The results also align with a November announcement by the US Food and Drug Administration (FDA) detailing plans to remove the 'black box' warnings on MHT products, which had previously cautioned about an increased risk of dementia.
In this same announcement, the FDA cited one study that suggested HRT products might actually reduce the risk of Alzheimer's. But this new review suggests that claim is not supported by robust evidence.
Nevertheless, the European Society of Human Reproduction and Embryology 2024 guidelines also recommend MHT for the prevention of dementia if someone has experienced premature ovarian insufficiency.

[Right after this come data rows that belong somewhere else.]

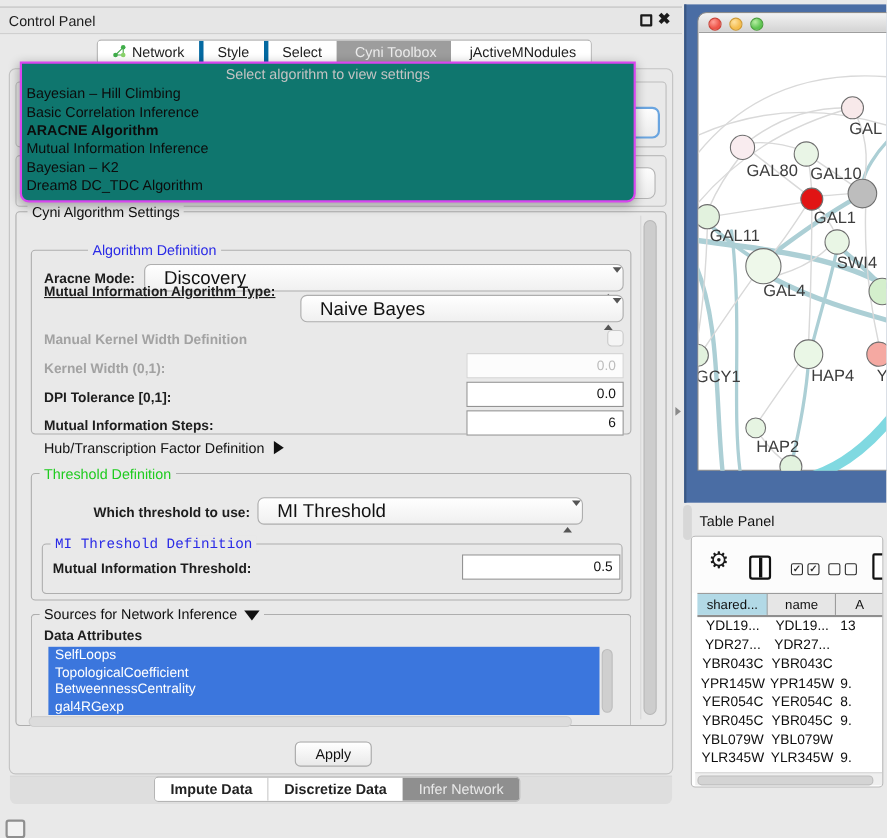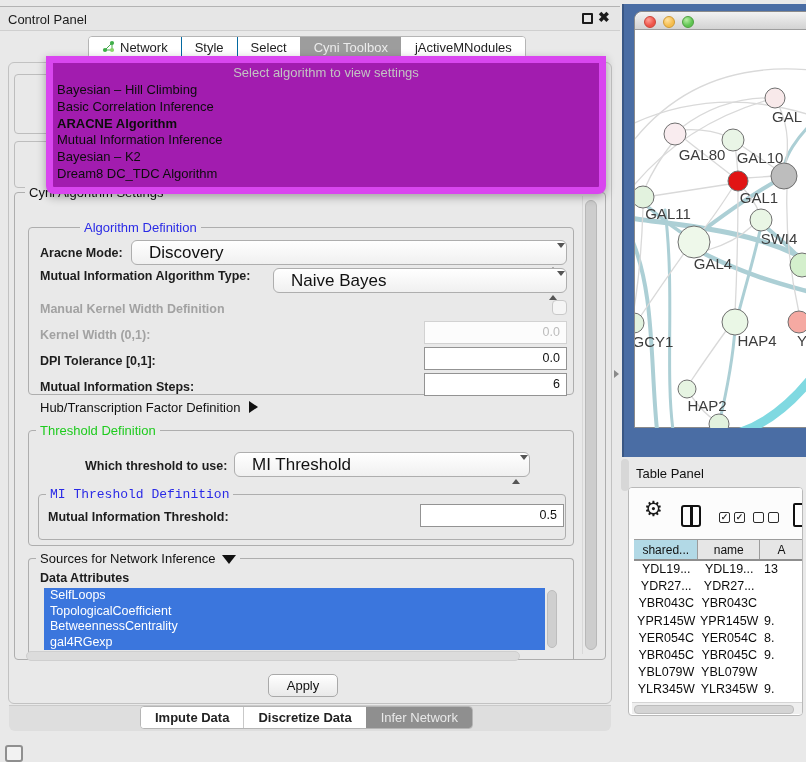--- a/index.html
+++ b/index.html
@@ -16,7 +16,7 @@
 
   .tabbar { position:absolute; left:88px; top:36px; height:23px; display:flex; background:#fff; border:1px solid #b5b5b5; border-radius:4px; overflow:hidden; }
   .tab { display:flex; align-items:center; gap:5px; padding:0 13px; font-size:13px; color:#222; height:100%; background:#fff; }
-  .tab + .tab { border-left:1px solid #0369a1; }
+  .tab + .tab { border-left:4px solid #0369a1; }
   .tab.selected { background:#9d9d9d; color:#ececec; border-left-color:transparent; }
   .tab.selected + .tab { border-left-color:transparent; }
 

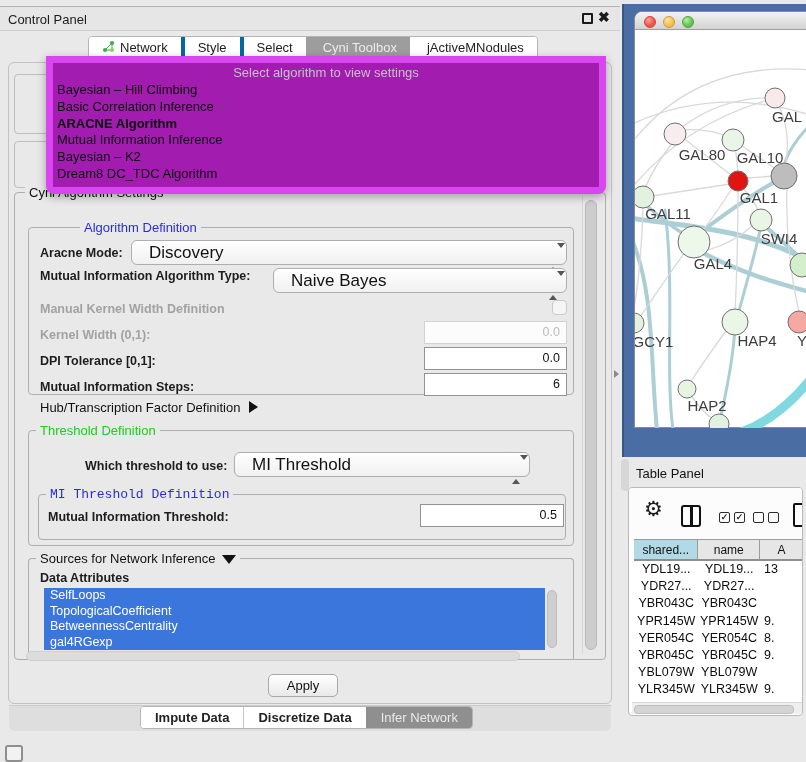--- a/index.html
+++ b/index.html
@@ -29,7 +29,7 @@
   .net-combo { position:absolute; left:64px; top:152px; width:532px; height:29px; border:1px solid #b5b5b5; border-radius:7px; background:linear-gradient(#fdfdfd,#ececec); color:#9a9a9a; font-size:13px; line-height:27px; padding-left:18px; }
 
   
-  .dropdown { position:absolute; left:18px; top:56px; width:560px; min-height:118px; background:#a21caf; border:7px solid #d946ef; border-radius:0 0 8px 8px; box-shadow:0 3px 10px rgba(0,0,0,.32); z-index:5; padding-bottom:4px;margin-left:28px; }
+  .dropdown { position:absolute; left:18px; top:56px; width:560px; min-height:118px; background:#0f766e; border:2px solid #d946ef; border-radius:0 0 8px 8px; box-shadow:0 3px 10px rgba(0,0,0,.32); z-index:5; padding-bottom:4px; }
   .dd-prompt { text-align:center; color:#c3c3c3; font-size:13px; height:19px; line-height:19px; }
   .dd-item { font-size:13px; color:#0c0c0c; height:16.8px; line-height:16.8px; padding-left:4px; }
   .dd-item.bold { font-weight:bold; }

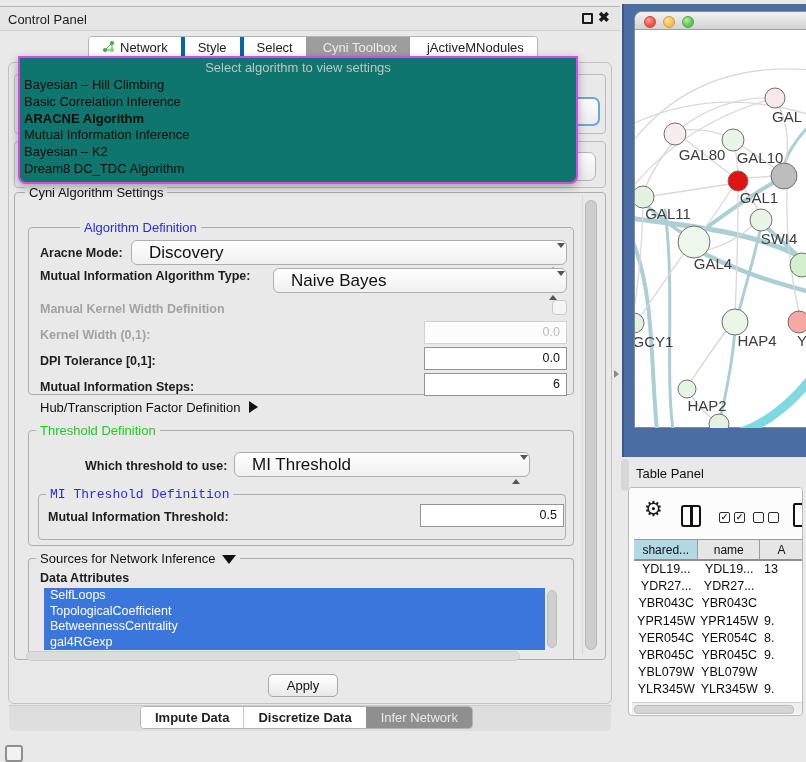--- a/index.html
+++ b/index.html
@@ -187,7 +187,7 @@
     <span class="arrs"><span class="arr-up"></span><span class="arr-dn"></span></span>
   </div>
 
-  <span class="flabel" style="left:40px; top:269px;">Mutual Information Algorithm Type:</span>
+  <span class="flabel" style="left:40px; top:258px;text-decoration:underline;">Mutual Information Algorithm Type:</span>
   <div class="combo" style="left:273px; top:268px; width:294px;">
     <span>Naive Bayes</span>
     <span class="arrs"><span class="arr-up"></span><span class="arr-dn"></span></span>

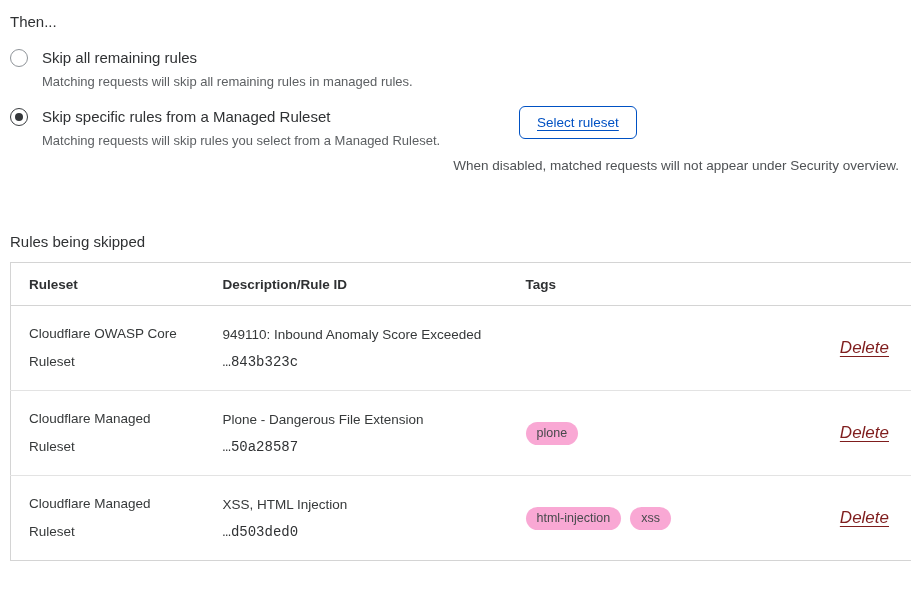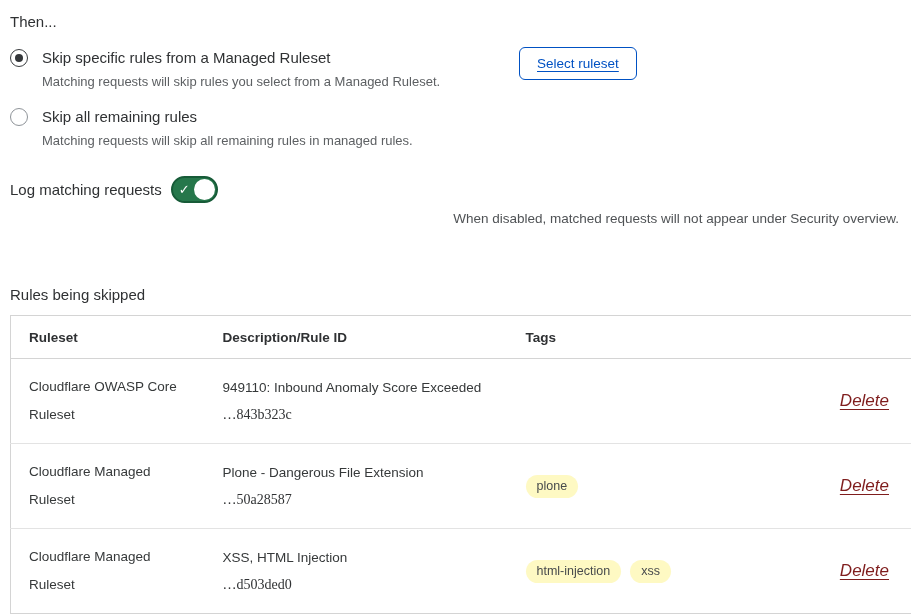--- a/index.html
+++ b/index.html
@@ -99,20 +99,20 @@
   <div class="options">
 
     <div class="option">
+      <div class="radio"></div>
+      <div class="option-text">
+        <div class="option-label">Skip all remaining rules</div>
+        <div class="option-desc">Matching requests will skip all remaining rules in managed rules.</div>
+      </div>
+    </div>
+
+    <div class="option">
       <div class="radio selected"></div>
       <div class="option-text">
         <div class="option-label">Skip specific rules from a Managed Ruleset</div>
         <div class="option-desc">Matching requests will skip rules you select from a Managed Ruleset.</div>
       </div>
       <button class="select-ruleset-btn"><span>Select ruleset</span></button>
-    </div>
-
-    <div class="option">
-      <div class="radio"></div>
-      <div class="option-text">
-        <div class="option-label">Skip all remaining rules</div>
-        <div class="option-desc">Matching requests will skip all remaining rules in managed rules.</div>
-      </div>
     </div>
 
   </div>

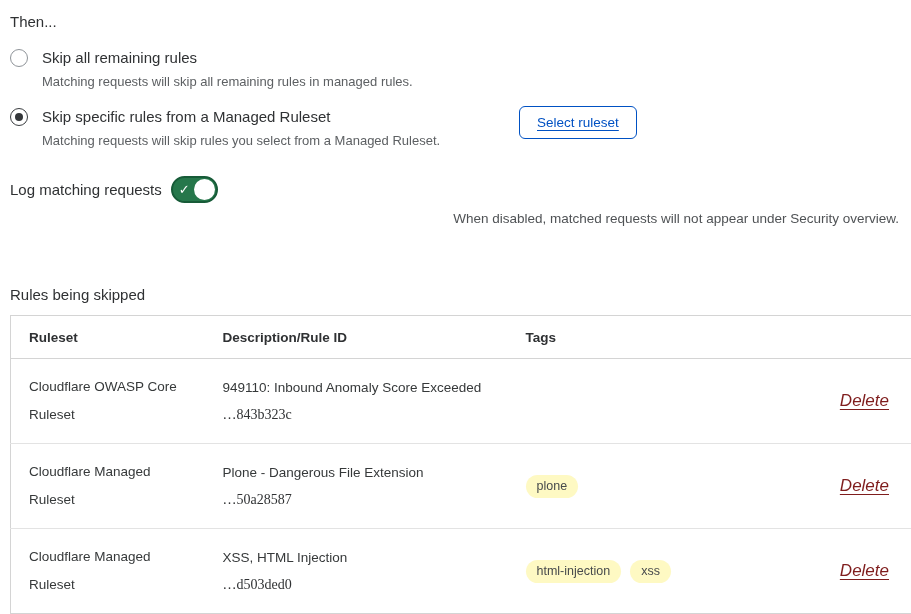--- a/index.html
+++ b/index.html
@@ -117,13 +117,6 @@
 
   </div>
 
-  <div class="log-row">
-    <div class="log-label">Log matching requests</div>
-    <div class="toggle on">
-      <span class="toggle-check">✓</span>
-      <span class="toggle-knob"></span>
-    </div>
-  </div>
   <div class="log-desc">When disabled, matched requests will not appear under Security overview.</div>
 
   <div class="h-bold h-rules">Rules being skipped</div>

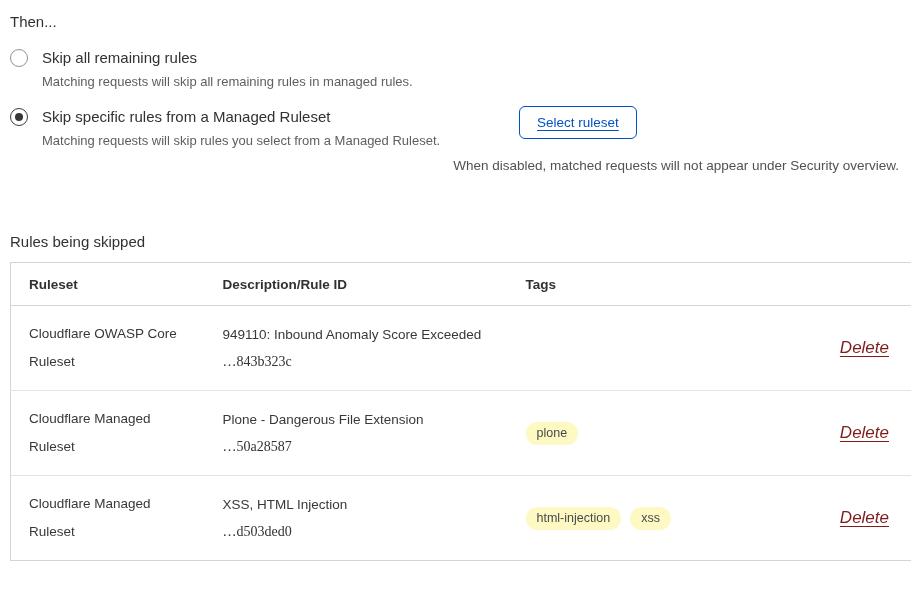--- a/index.html
+++ b/index.html
@@ -75,7 +75,7 @@
   .cell-ruleset { width: 160px; line-height: 28px; }
   .cell-desc-line { line-height: 17px; }
   .cell-rule-id {
-    font-family: Liberation Serif, serif; font-size: 14px;
+    font-family: Liberation Mono, monospace; font-size: 14px;
     margin-top: 11px; color: #303234;
   }
   .cell-tags { display: flex; gap: 9px; align-items: center; flex-wrap: wrap; }

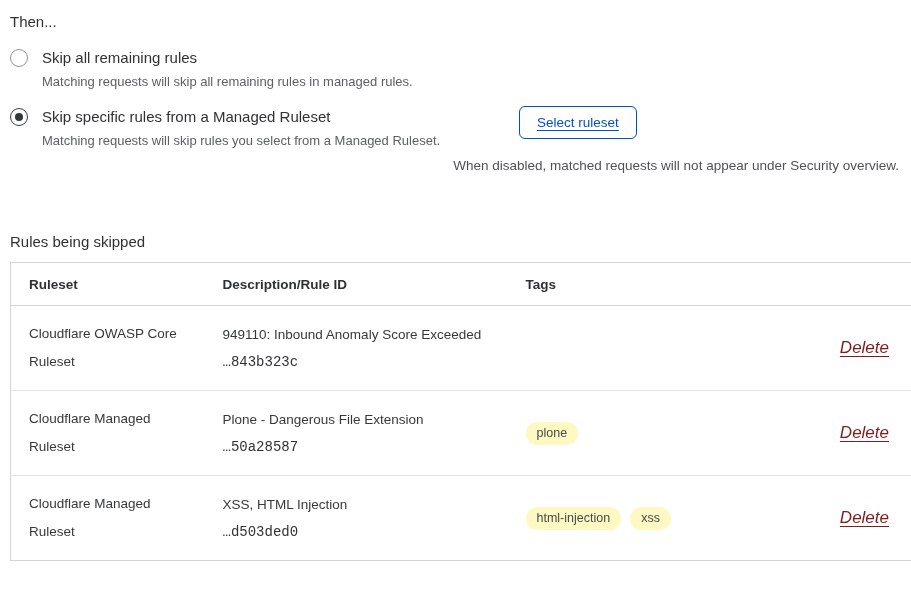--- a/index.html
+++ b/index.html
@@ -80,7 +80,7 @@
   }
   .cell-tags { display: flex; gap: 9px; align-items: center; flex-wrap: wrap; }
   .tag-pill {
-    background: #fef9c3; color: #474a4c; border-radius: 12px;
+    background: #f9a8d4; color: #474a4c; border-radius: 12px;
     padding: 4px 11px; font-size: 12.5px; line-height: 1.2; white-space: nowrap;
   }
   .cell-action { text-align: right; padding-right: 30px !important; }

"Overall, available evidence to date does not support MHT solely for risk reduction of dementia nor does MHT increase dementia risk," conclude Melville and colleagues.
"There is a need for further high-quality research to clarify the role of MHT in relation to dementia."
The review research team specifically calls for further data on those who enter menopause prematurely, either because of a hysterectomy, where the uterus is surgically removed, or an oophorectomy, where one or both of the ovaries are removed.
Recently, some studies have shown that having an oophorectomy under the age of 50 can come with a serious risk to the brain. A hysterectomy, meanwhile, is tied to a higher risk of stroke. There is insufficient data to compare these subgroups as it stands.
Menopause research is seriously underfunded worldwide.
After some initial studies linked MHT to adverse health outcomes, prescriptions around the globe dropped sharply, despite the serious limitations of these findings and the many caveats that later emerged.
It will take time and research to build trust in this life-changing therapy once again.
The study was published in the journal Healthy Longevity.